Requirement =>
From the line with "delivery date: 2015-12-23 -> 2016-01-20" to the line with "total: 12541.30 -> 11271.53", retype every line exactly, including those two, and leave out the rest of the data below.

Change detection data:

==*==

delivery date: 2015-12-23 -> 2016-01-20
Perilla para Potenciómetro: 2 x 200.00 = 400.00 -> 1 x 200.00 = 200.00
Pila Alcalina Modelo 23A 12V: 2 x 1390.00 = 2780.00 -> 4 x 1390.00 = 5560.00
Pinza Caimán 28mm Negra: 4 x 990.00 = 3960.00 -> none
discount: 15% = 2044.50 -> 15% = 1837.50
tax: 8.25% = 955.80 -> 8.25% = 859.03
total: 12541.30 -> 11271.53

==*==

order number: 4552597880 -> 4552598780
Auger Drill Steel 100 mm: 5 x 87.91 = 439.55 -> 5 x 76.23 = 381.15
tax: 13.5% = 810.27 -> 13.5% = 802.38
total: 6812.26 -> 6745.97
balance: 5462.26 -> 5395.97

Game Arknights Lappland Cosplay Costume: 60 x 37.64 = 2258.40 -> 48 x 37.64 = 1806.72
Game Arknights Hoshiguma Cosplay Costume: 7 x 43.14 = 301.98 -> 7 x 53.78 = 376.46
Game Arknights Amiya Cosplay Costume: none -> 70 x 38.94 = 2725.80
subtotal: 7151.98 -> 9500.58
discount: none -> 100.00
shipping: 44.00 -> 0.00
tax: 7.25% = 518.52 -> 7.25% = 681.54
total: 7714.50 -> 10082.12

==*==

Task solution =>
delivery date: 2015-12-23 -> 2016-01-20
Perilla para Potenciómetro: 2 x 200.00 = 400.00 -> 1 x 200.00 = 200.00
Pila Alcalina Modelo 23A 12V: 2 x 1390.00 = 2780.00 -> 4 x 1390.00 = 5560.00
Pinza Caimán 28mm Negra: 4 x 990.00 = 3960.00 -> none
discount: 15% = 2044.50 -> 15% = 1837.50
tax: 8.25% = 955.80 -> 8.25% = 859.03
total: 12541.30 -> 11271.53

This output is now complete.